> _Task requirements_
Where does the word "last" occur in the entries below? Copy every line that has it.

Revision comparison data:

[Start of Attachment]

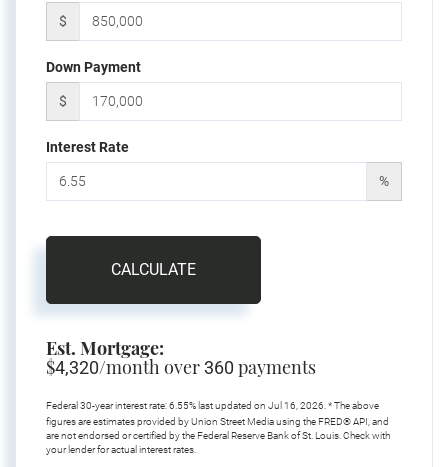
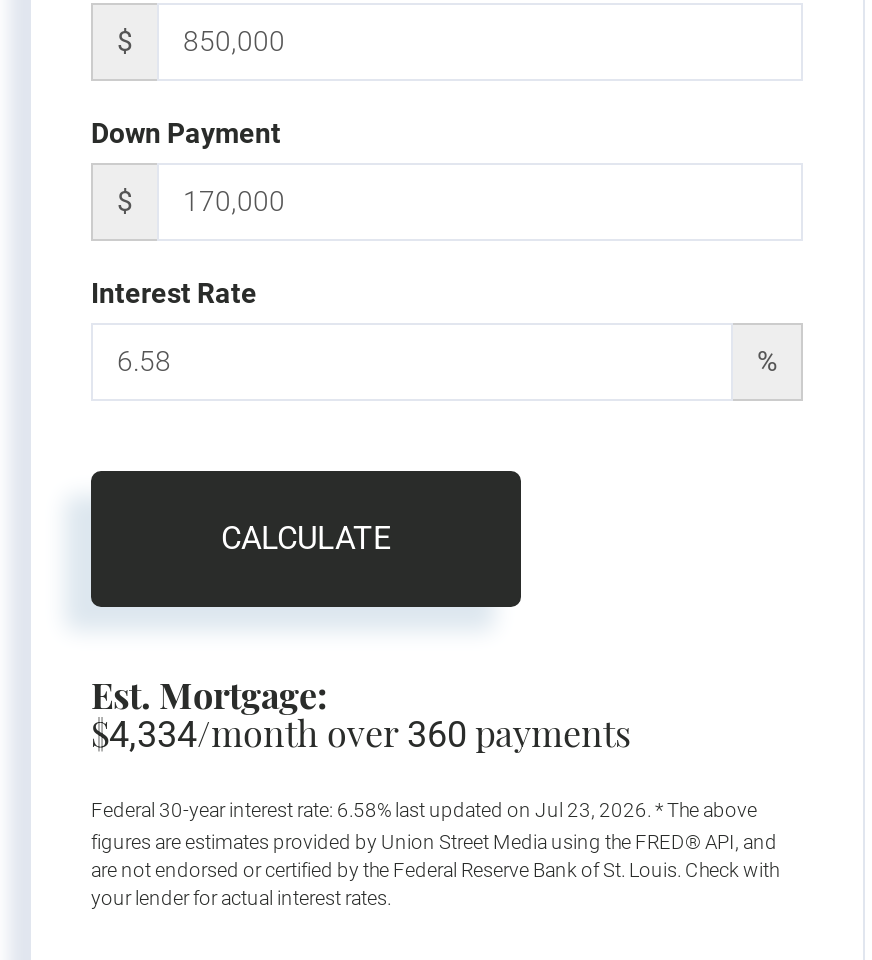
- $4,320/month over 360 payments
+ $4,334/month over 360 payments

- Federal 30-year interest rate: 6.55% last updated on Jul 16, 2026. * The above
+ Federal 30-year interest rate: 6.58% last updated on Jul 23, 2026. * The above
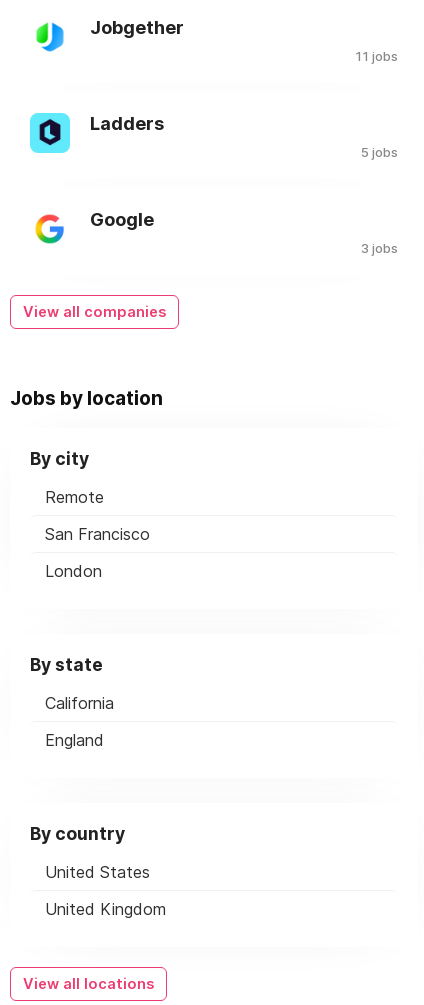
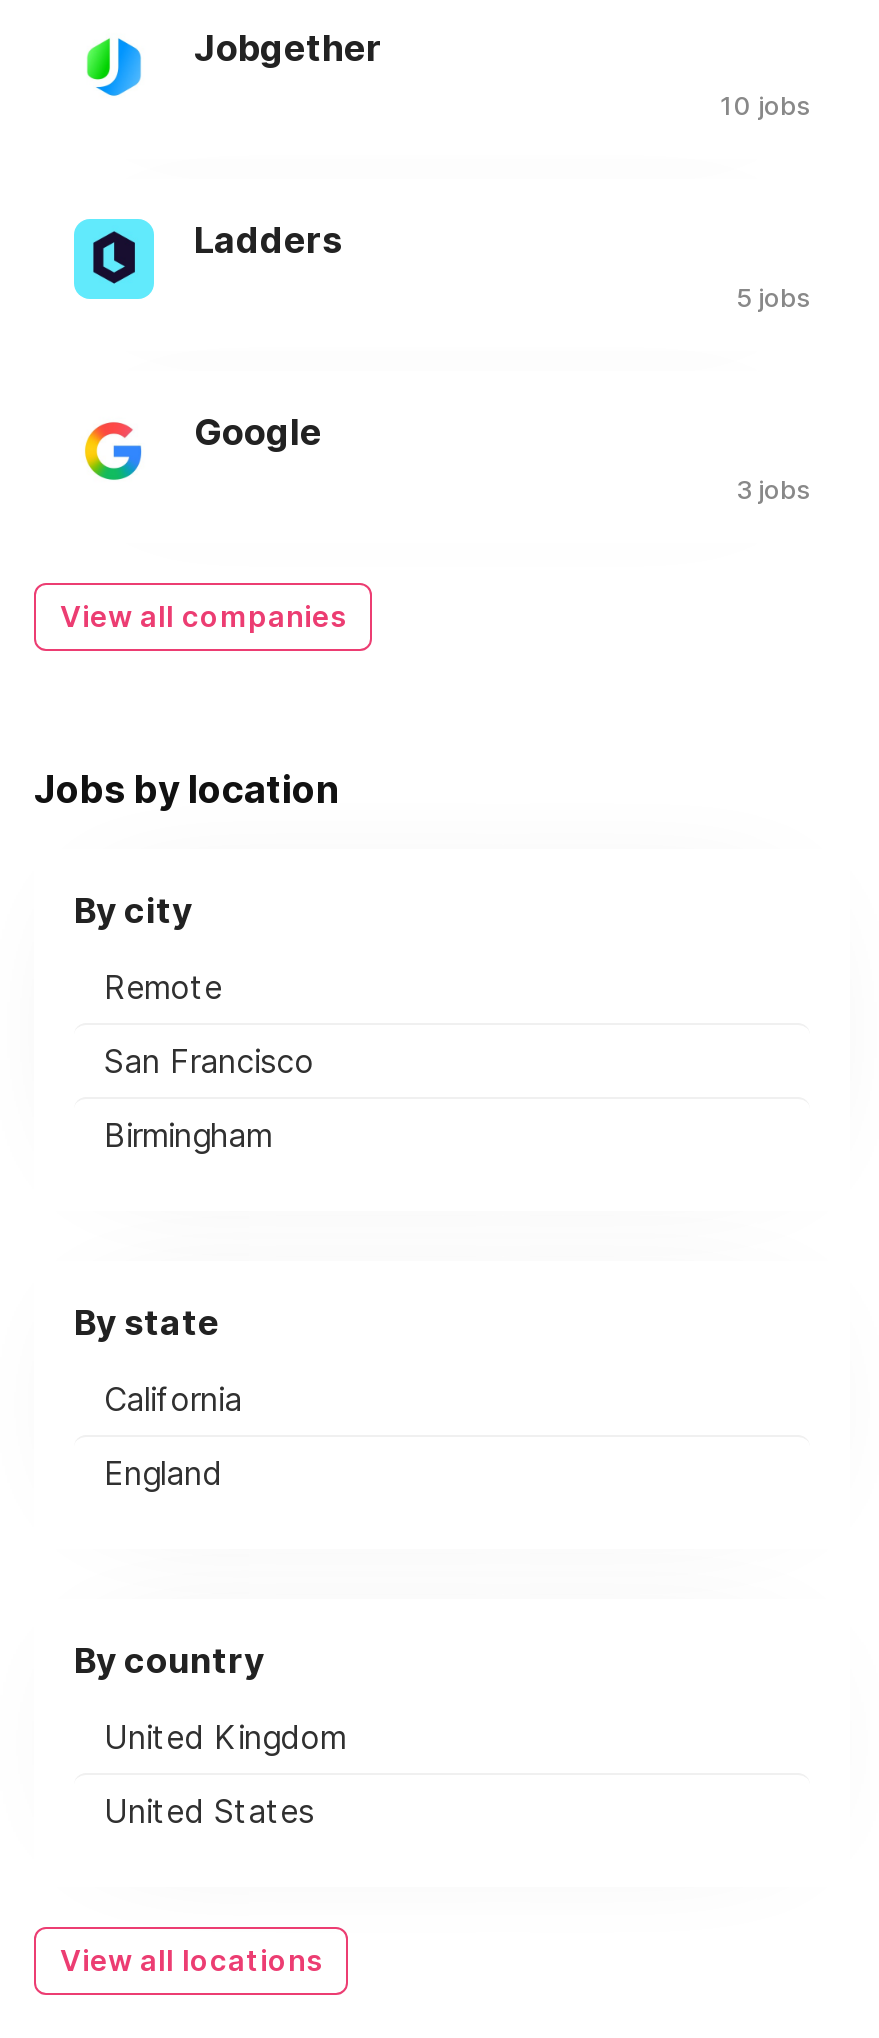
- 11 jobs
+ 10 jobs

- London
+ Birmingham

moved down: United States

moved up: United Kingdom
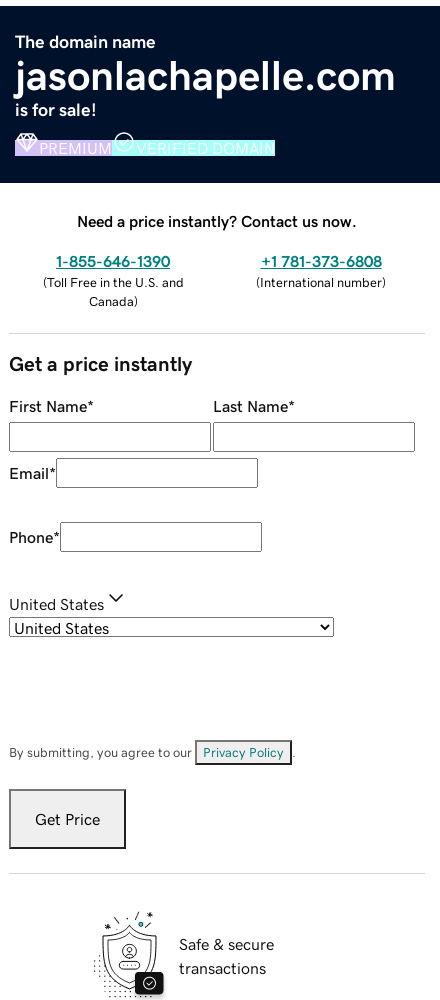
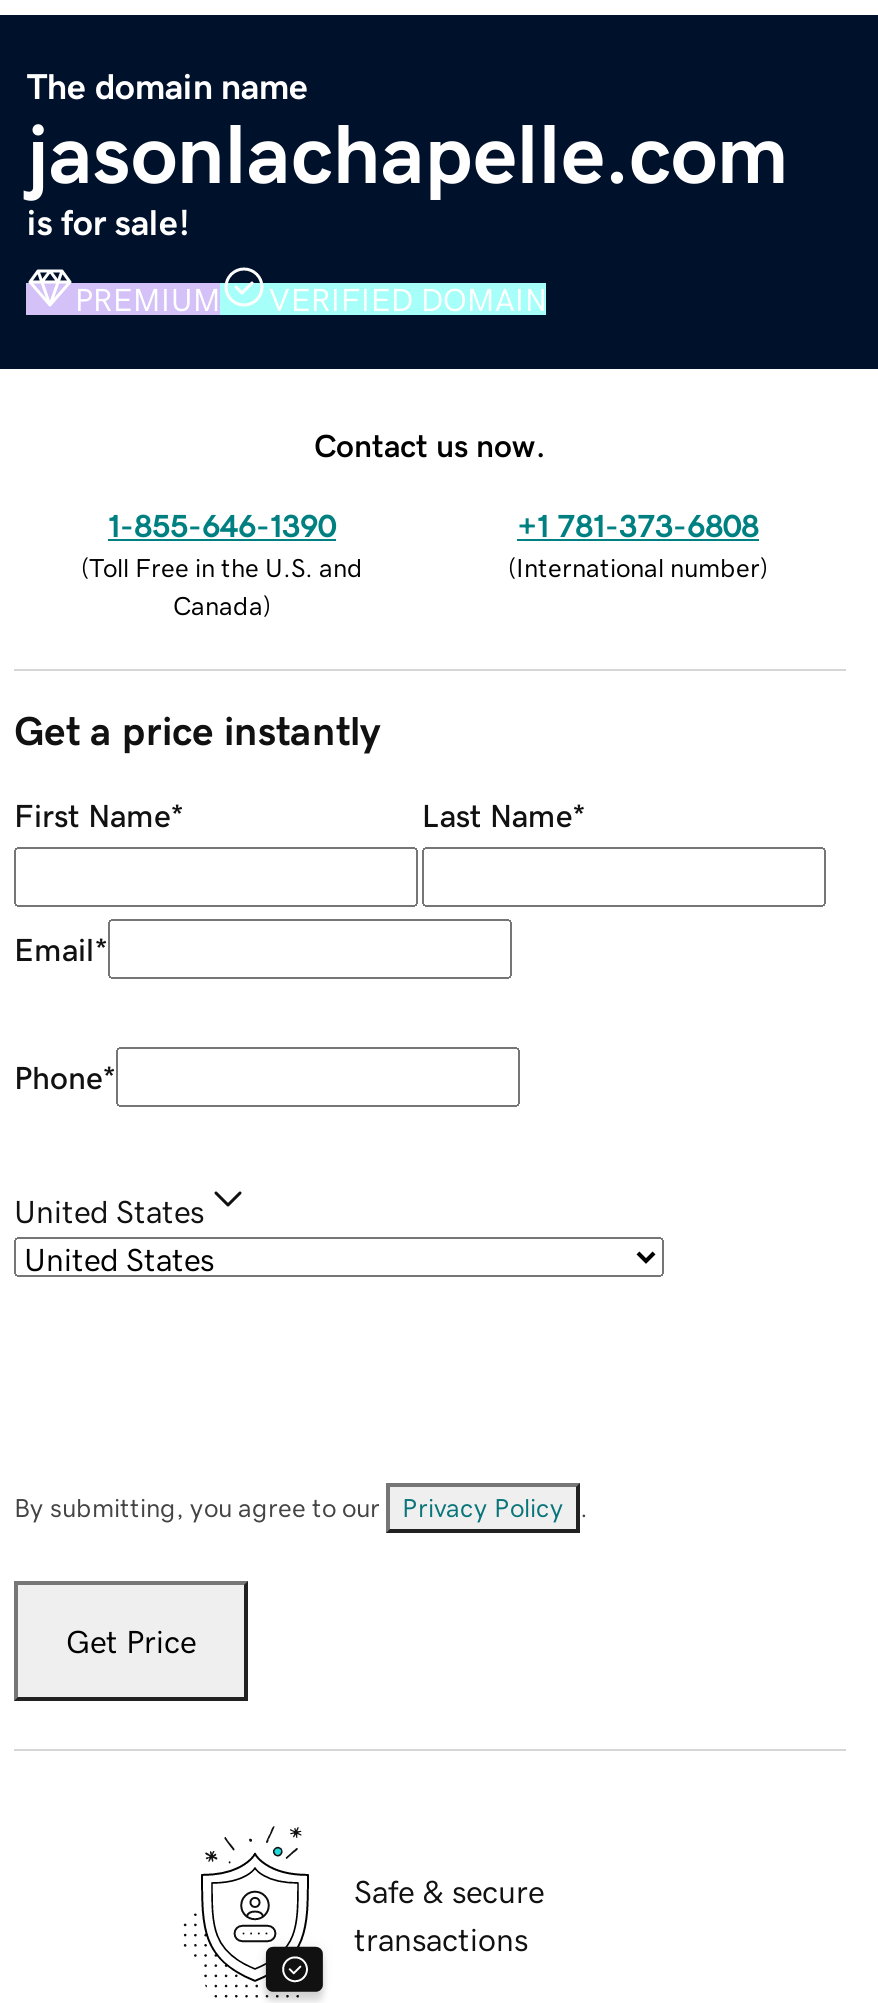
- Need a price instantly? Contact us now.
+ Contact us now.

[End of Attachment]

> _Worked solution_
- Federal 30-year interest rate: 6.55% last updated on Jul 16, 2026. * The above
+ Federal 30-year interest rate: 6.58% last updated on Jul 23, 2026. * The above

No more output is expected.